# Advice from the polishing experts



## X-Ravin (Oct 6, 2010)

So I just got my first GTO, a 04. It's in great shape, but the clearcoat is swirled badly and the passenger fender is scuffed up. Paint is fine, it's just in the clear. I'm no stranger to polishing, but I've read the GTO clear coat is thin. So here's what I'm planning to do:

1 Wash with dawn
2 Claybar
3 Sonus SFX1 only on the bad scuffs
4 Sonus SFX2 on whole car
5 Klauss AIO
6 P21S Wax

If you're aren't familiar with Sonus, SFX1 is a gritty polish meant to get out bad scuffs and scratches. It's probably one step up from wet sanding. SFX2 is meant to get out haze. I'll be using an orbital buffer, and I understand the crisscross pattern. So does this sound good?

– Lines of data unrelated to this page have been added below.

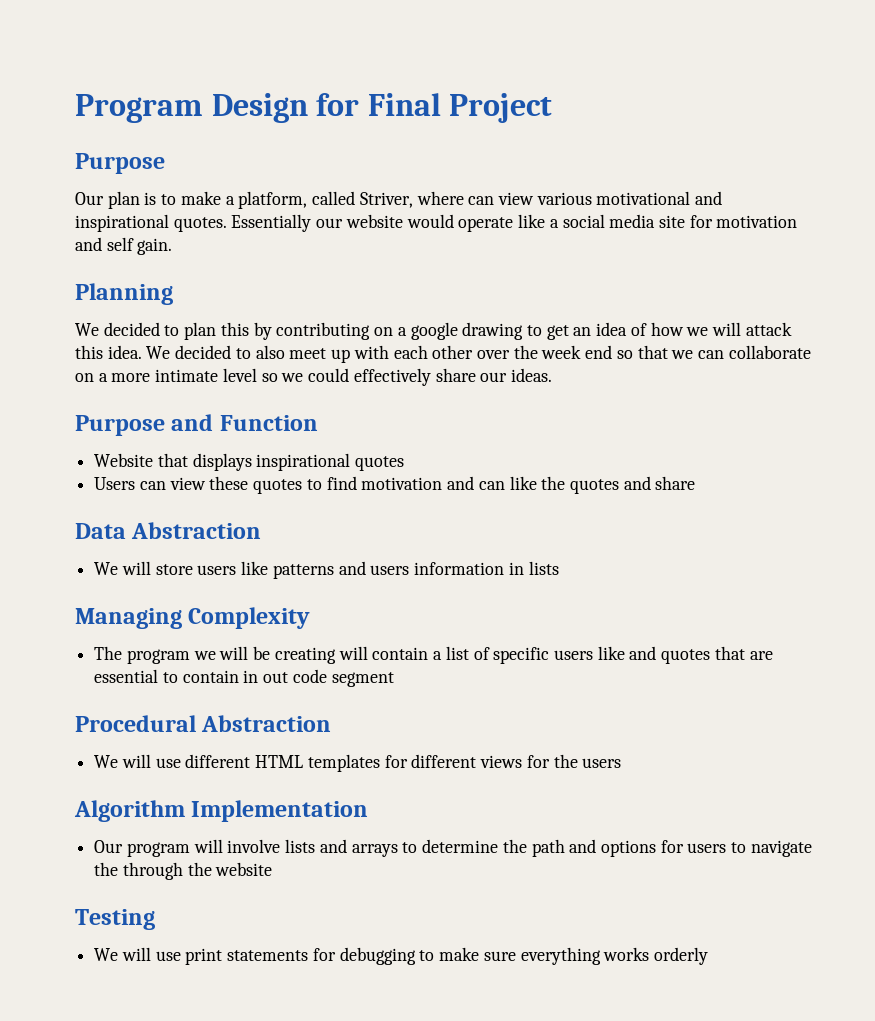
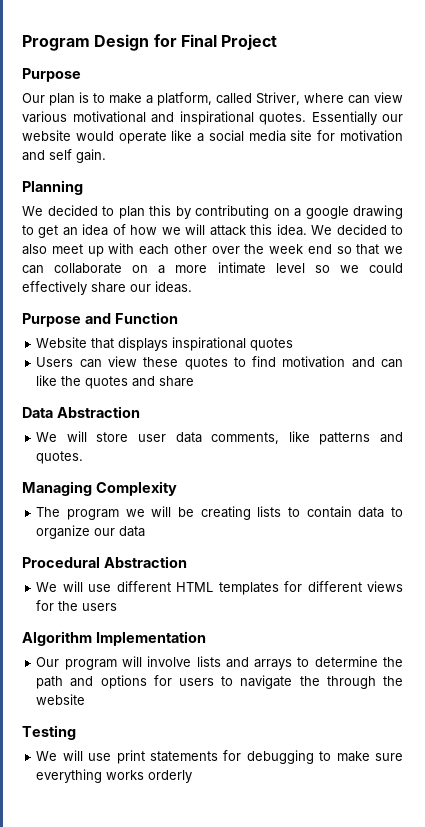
[197,561,559,579] users like patterns and users information in lists -> [138,431,403,445] [36,451,84,464] user data comments, like patterns and quotes.
[338,646,773,664] [94,669,394,687] will contain a list of specific users like and quotes that are essential to contain in out code segment -> [257,506,403,518] [36,525,146,539] lists to contain data to organize our data

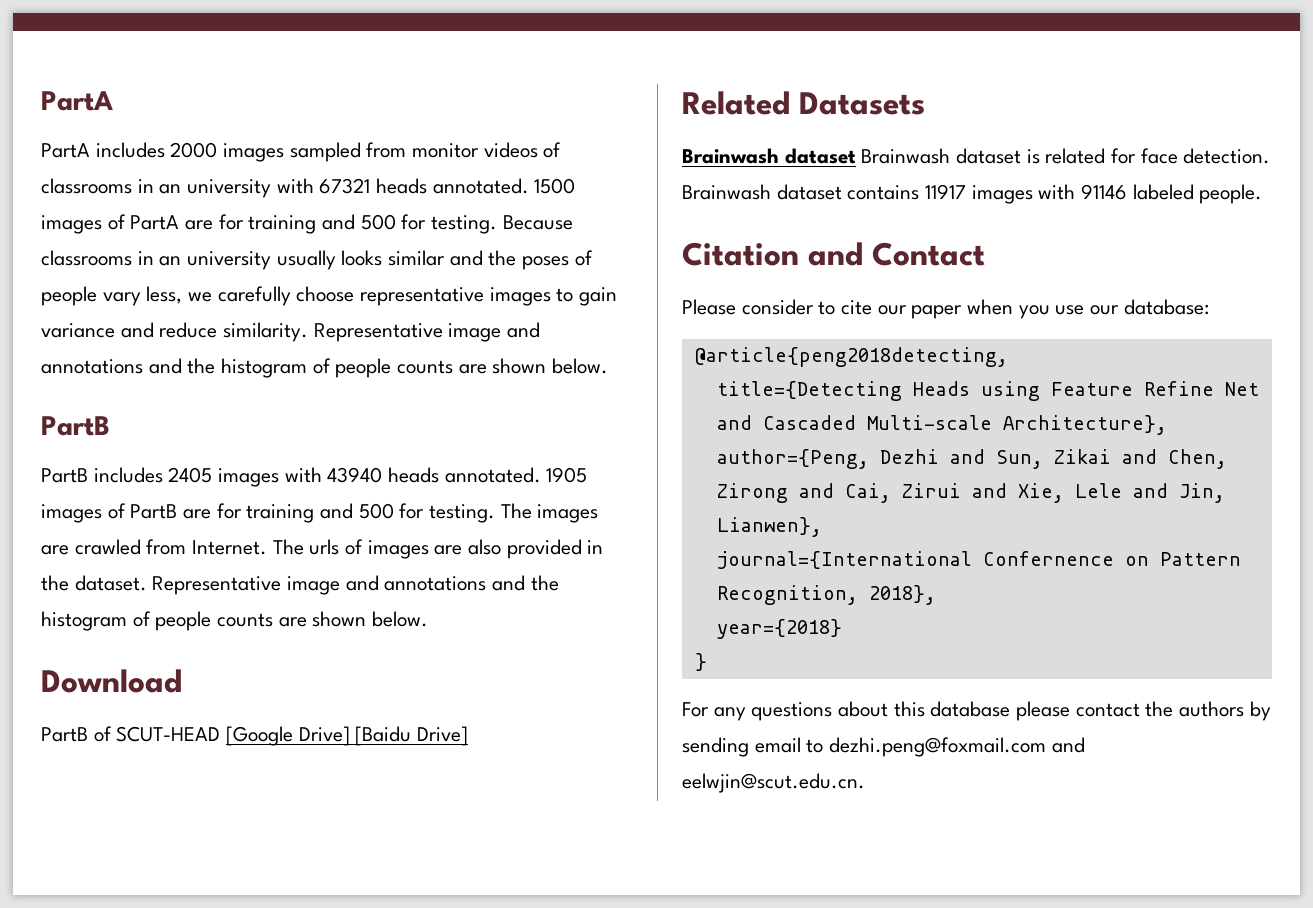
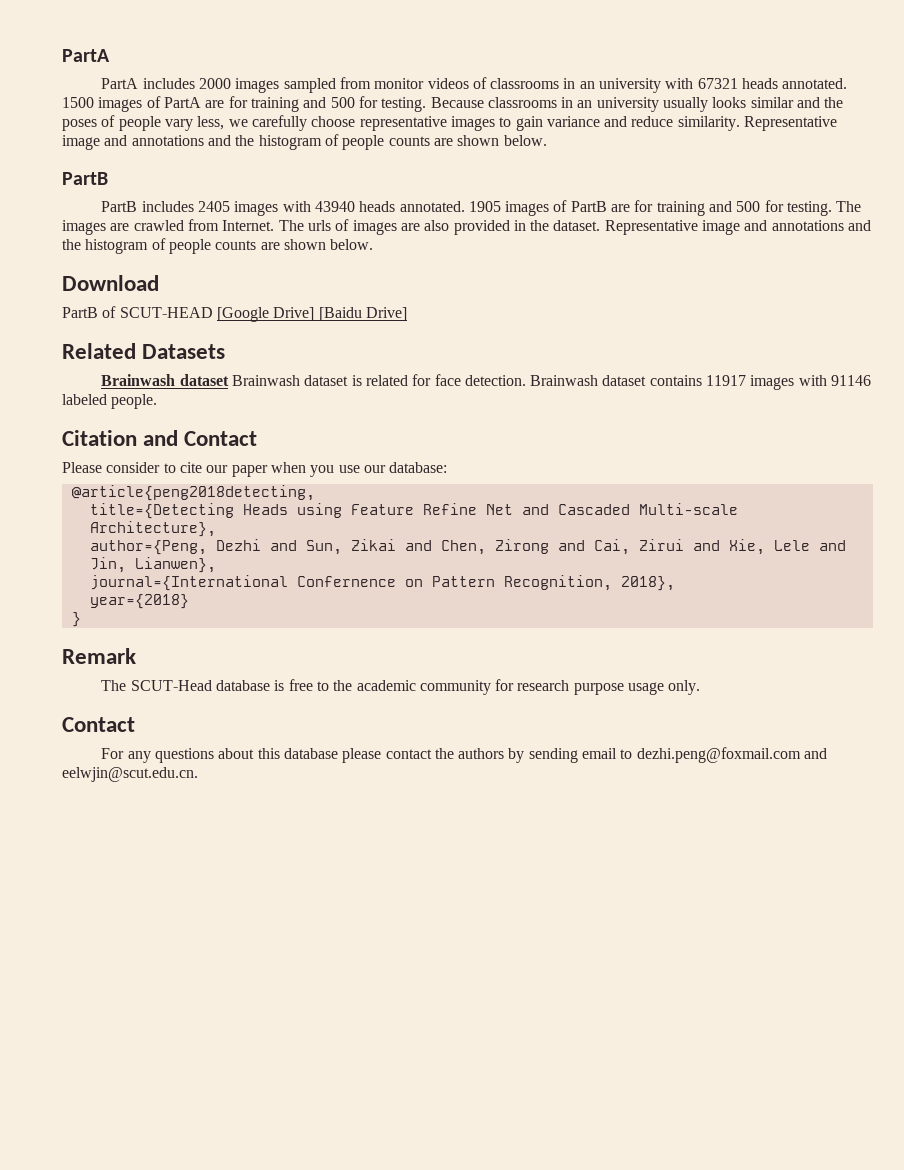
(707, 662) none -> [62,648,136,664] [101,679,701,695] [62,717,135,732] // Remark // The SCUT-Head database is free to the academic community for research purpose usage only. // Contact

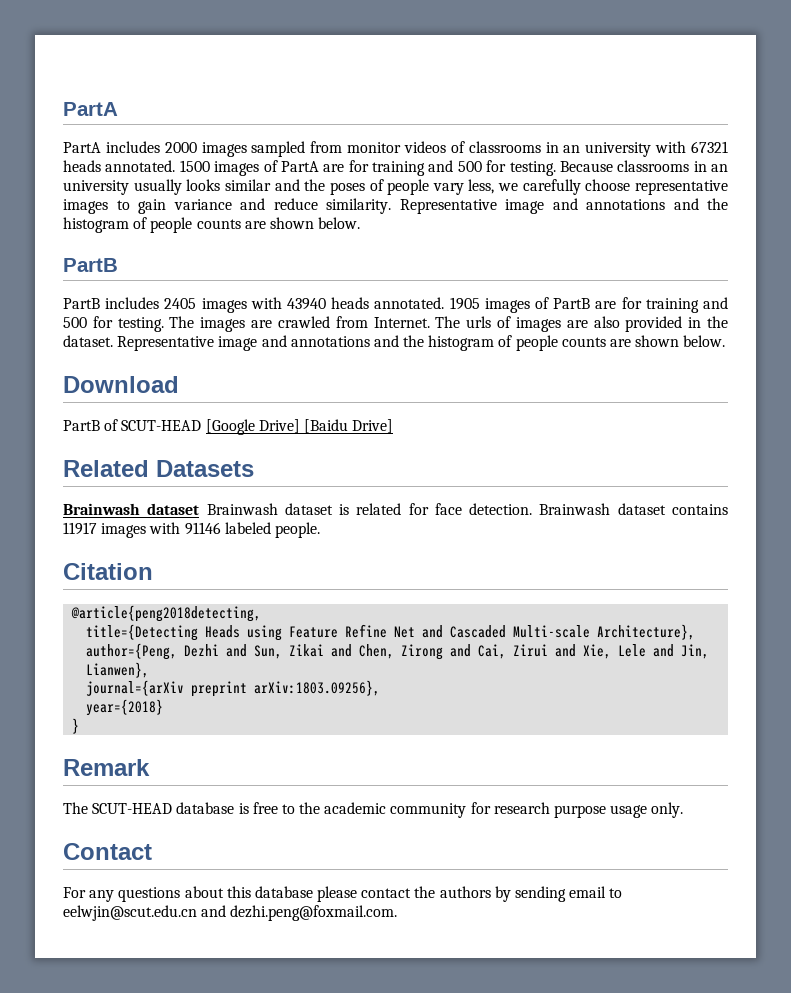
[143,430,258,446] [62,462,448,477] and Contact // Please consider to cite our paper when you use our database: -> (153, 571) none
[89,575,675,591] journal={International Confernence on Pattern Recognition, 2018}, -> [86,680,381,697] journal={arXiv preprint arXiv:1803.09256},
[130,680,212,691] SCUT-Head -> [92,803,173,814] SCUT-HEAD
[636,747,828,763] [62,767,198,782] dezhi.peng@foxmail.com and eelwjin@scut.edu.cn. -> [63,905,398,921] eelwjin@scut.edu.cn and dezhi.peng@foxmail.com.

Any advice from those who have done a similar operation?


----------



## jpalamar (Jul 22, 2008)

If that process worked on other cars it should be fine with these. No real special GTO specific paint care other then our paint sucks lol


----------



## X-Ravin (Oct 6, 2010)

Haha ok. I'm beginning to think I may need to use the SFX1 all over, I forgot the SFX2 doesn't really remove swirls, more like restores the gloss. I guess I'll just have to take it slow and check my work often.


----------



## Mike_V (Mar 10, 2006)

How bad is the paint; do you have a PC?


----------



## X-Ravin (Oct 6, 2010)

For the most part there's just a lot of swirl in the clear. There are a few spots, namely the fender that are scuffed, like it scraped along something. But it's not into the paint, just the clear. Yeah I have a PC, and the proper pads for each polishing stage.


----------



## Mike_V (Mar 10, 2006)

I would try 3M swirl remover on the orange pad - it gave the best results by a mile.


----------



## X-Ravin (Oct 6, 2010)

Mike_V said:


> I would try 3M swirl remover on the orange pad - it gave the best results by a mile.


Cool, maybe I'll pick up some when I run out of the SFX, which will be this weekend lol.


----------



## Gotagoat (Jan 6, 2006)

Why Dawn rather than a quality car wash soap? I've always heard that dish washing soap is rough on an automotive finish.


----------



## BWinc (Sep 21, 2005)

Plain Dawn is okay to strip off old wax when you are detailing an older car for the time. Or for the first time in a long time. After the initial paint correction, polishing and waxing/sealants you should use the gentler pH balanced stuff.


----------



## X-Ravin (Oct 6, 2010)

BWinc said:


> Plain Dawn is okay to strip off old wax when you are detailing an older car for the time. Or for the first time in a long time. After the initial paint correction, polishing and waxing/sealants you should use the gentler pH balanced stuff.


This would be the reason. Don't want to be polishing wax. After a good polishing run I use car friendly wash soap.


----------